PROBLEM TO WORK ON: Search each line of the data for the word "default"; copy every line where it is found.

PROVIDED RECORDS:
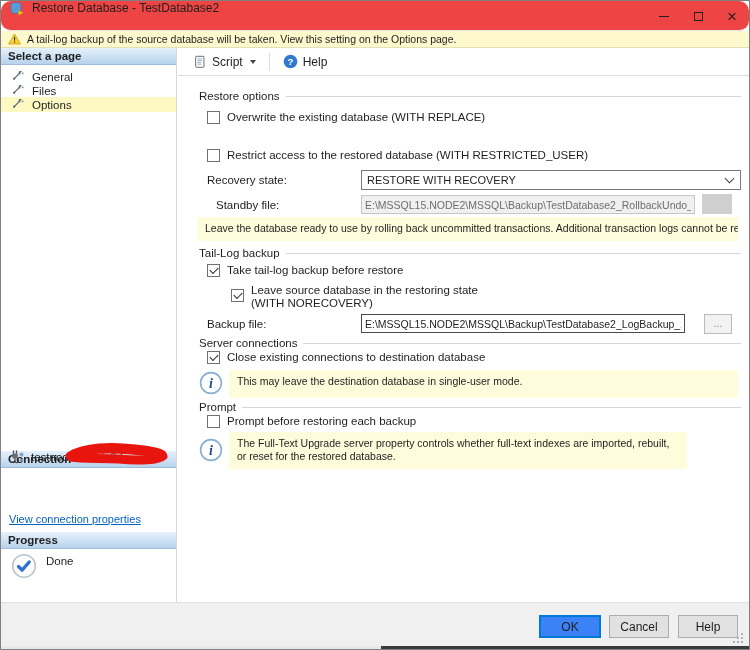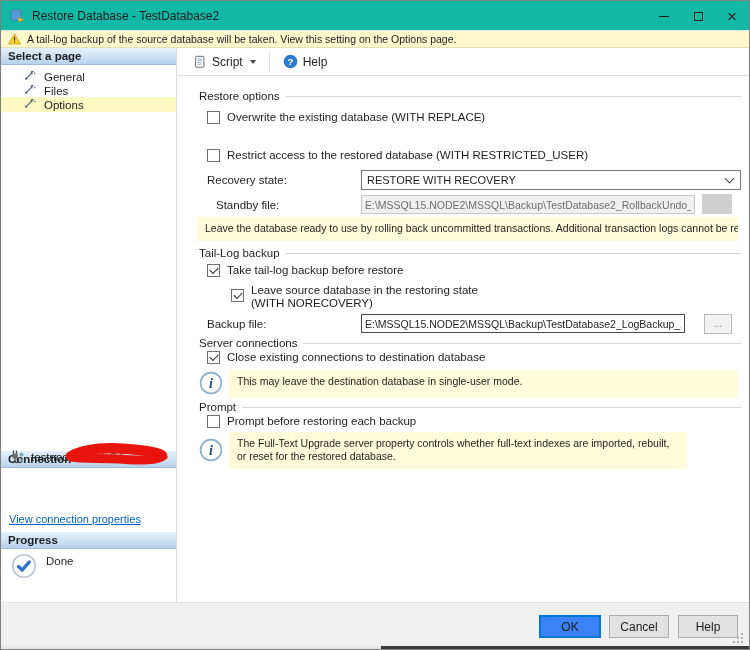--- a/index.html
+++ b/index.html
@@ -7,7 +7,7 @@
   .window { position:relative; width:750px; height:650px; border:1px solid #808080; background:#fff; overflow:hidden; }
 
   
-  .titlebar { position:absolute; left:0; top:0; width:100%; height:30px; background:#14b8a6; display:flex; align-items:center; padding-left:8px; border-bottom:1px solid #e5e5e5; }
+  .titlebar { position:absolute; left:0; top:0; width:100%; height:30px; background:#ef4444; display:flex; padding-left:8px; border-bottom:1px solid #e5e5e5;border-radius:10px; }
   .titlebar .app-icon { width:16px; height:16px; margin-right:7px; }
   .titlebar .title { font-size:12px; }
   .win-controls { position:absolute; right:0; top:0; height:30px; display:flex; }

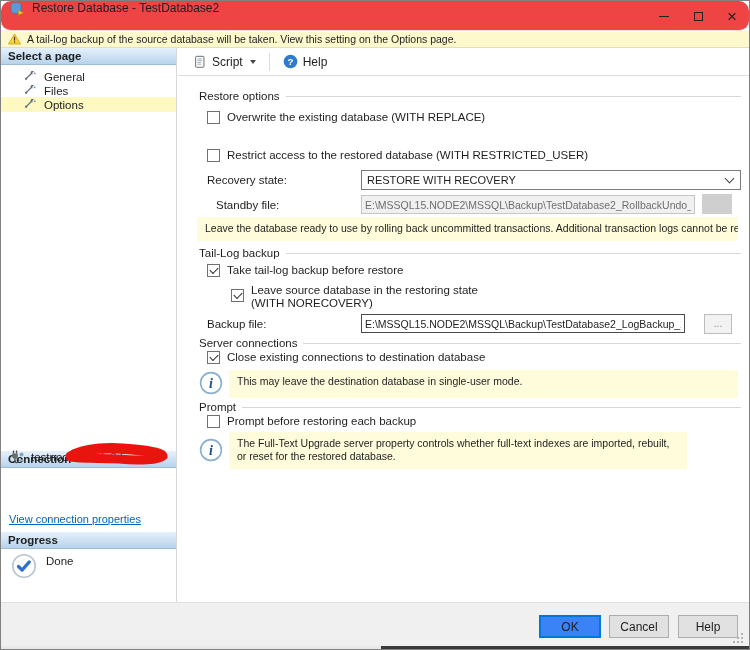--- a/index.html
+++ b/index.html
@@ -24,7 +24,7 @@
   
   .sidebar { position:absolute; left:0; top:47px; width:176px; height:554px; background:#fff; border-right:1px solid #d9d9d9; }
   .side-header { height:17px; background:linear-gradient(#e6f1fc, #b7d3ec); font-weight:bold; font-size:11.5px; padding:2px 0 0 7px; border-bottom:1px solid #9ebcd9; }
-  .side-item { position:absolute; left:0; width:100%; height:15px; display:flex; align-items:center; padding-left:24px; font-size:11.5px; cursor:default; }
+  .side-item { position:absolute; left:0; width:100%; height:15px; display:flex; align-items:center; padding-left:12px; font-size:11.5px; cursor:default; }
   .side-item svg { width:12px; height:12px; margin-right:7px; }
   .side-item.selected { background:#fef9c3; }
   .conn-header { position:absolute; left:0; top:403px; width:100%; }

==

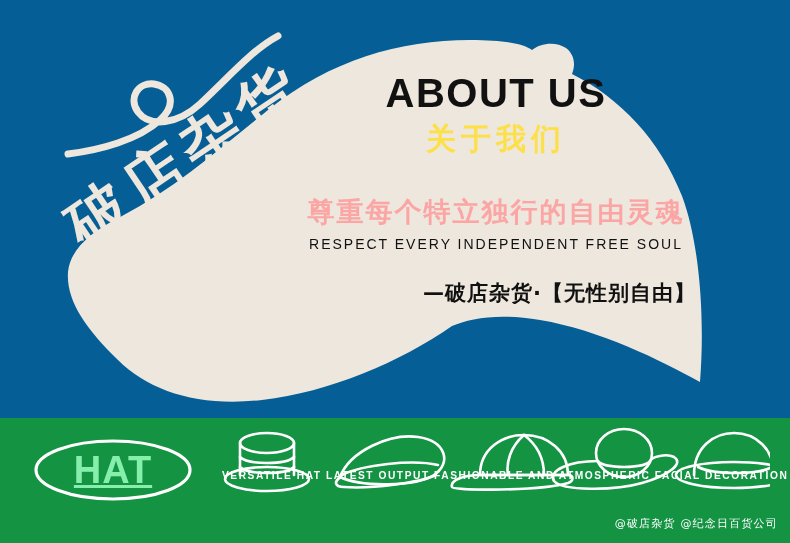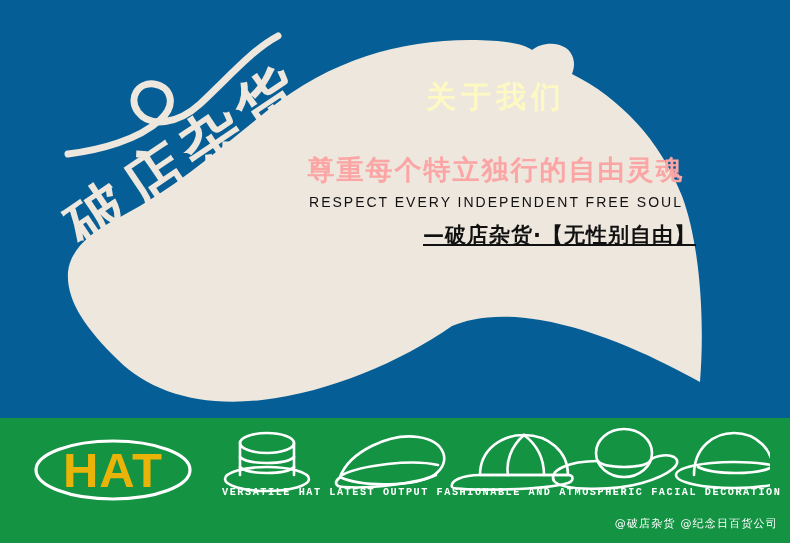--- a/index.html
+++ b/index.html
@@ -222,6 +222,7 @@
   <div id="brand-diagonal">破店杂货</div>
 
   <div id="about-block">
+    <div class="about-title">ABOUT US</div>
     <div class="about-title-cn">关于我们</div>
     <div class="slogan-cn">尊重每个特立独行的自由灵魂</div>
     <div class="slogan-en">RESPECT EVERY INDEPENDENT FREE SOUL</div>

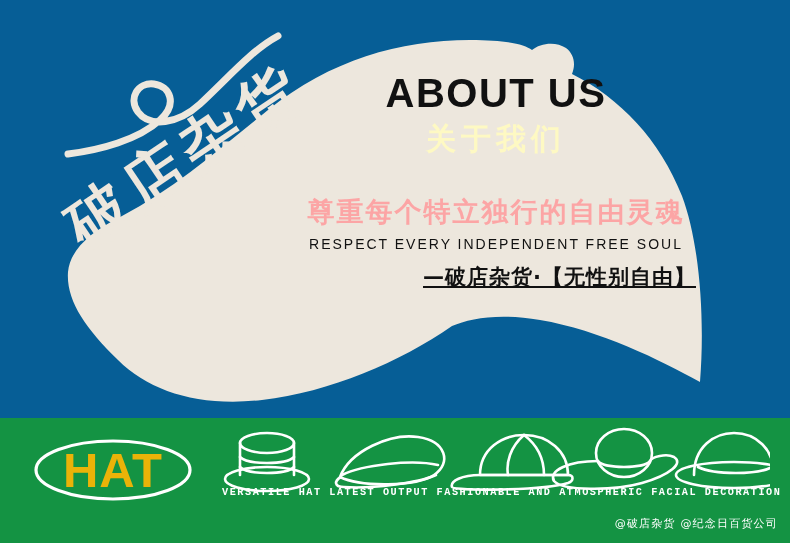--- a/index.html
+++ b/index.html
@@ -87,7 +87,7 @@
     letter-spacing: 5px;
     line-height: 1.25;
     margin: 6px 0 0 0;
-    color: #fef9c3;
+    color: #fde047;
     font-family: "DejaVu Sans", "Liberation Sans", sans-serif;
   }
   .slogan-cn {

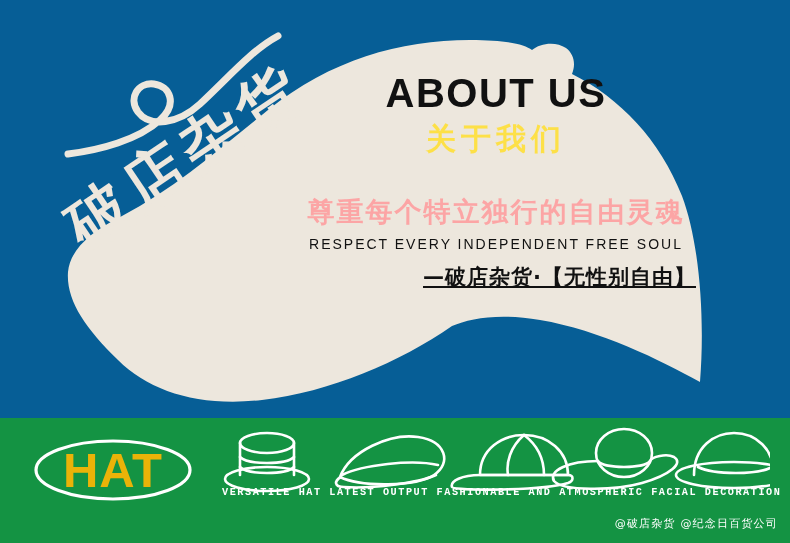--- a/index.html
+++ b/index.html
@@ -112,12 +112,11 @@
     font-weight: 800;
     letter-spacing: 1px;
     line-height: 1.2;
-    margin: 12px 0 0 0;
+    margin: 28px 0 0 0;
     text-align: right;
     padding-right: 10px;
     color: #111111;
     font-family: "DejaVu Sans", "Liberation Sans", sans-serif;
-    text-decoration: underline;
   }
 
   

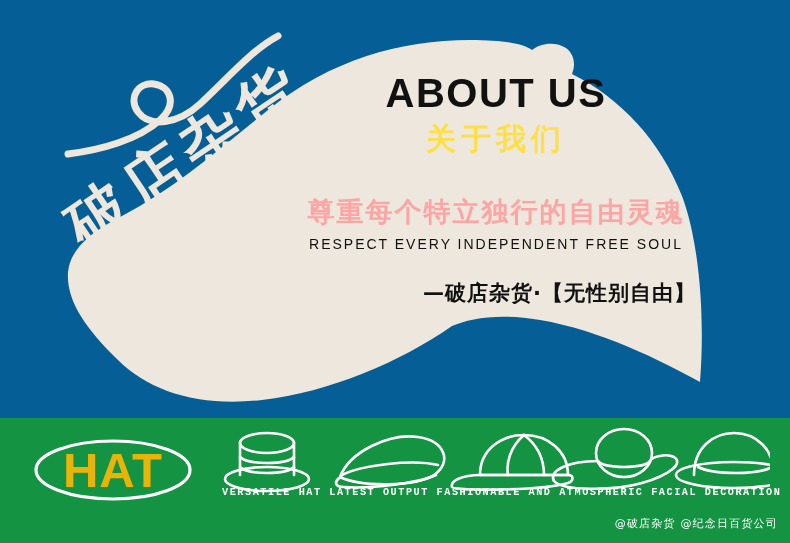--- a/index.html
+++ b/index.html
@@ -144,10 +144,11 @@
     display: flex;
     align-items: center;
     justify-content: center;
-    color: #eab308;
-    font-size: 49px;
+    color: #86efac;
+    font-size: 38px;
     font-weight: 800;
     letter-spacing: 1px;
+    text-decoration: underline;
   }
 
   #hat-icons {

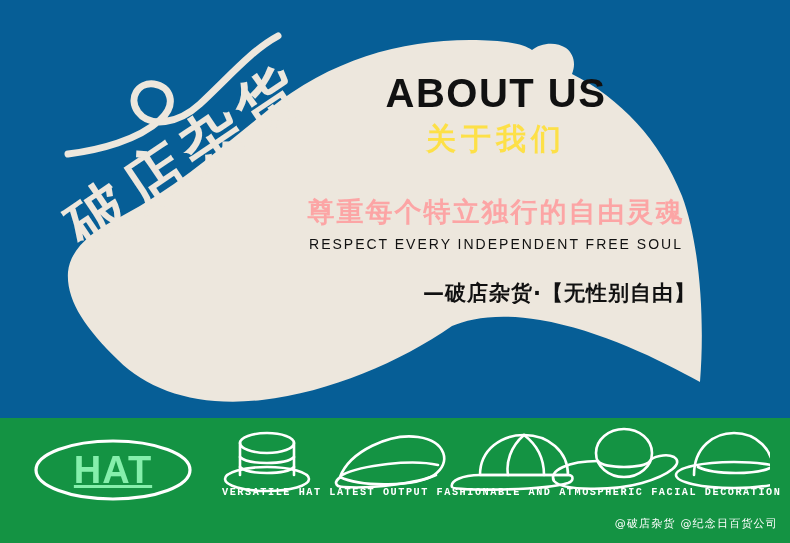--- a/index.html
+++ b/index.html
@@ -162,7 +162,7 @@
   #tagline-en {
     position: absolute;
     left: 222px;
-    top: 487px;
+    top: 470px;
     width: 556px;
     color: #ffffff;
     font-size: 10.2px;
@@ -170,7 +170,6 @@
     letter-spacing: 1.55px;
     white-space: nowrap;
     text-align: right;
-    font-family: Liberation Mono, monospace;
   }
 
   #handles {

RESPONSE TO THE EXERCISE:
-  .side-item { position:absolute; left:0; width:100%; height:15px; display:flex; align-items:center; padding-left:24px; font-size:11.5px; cursor:default; }
+  .side-item { position:absolute; left:0; width:100%; height:15px; display:flex; align-items:center; padding-left:12px; font-size:11.5px; cursor:default; }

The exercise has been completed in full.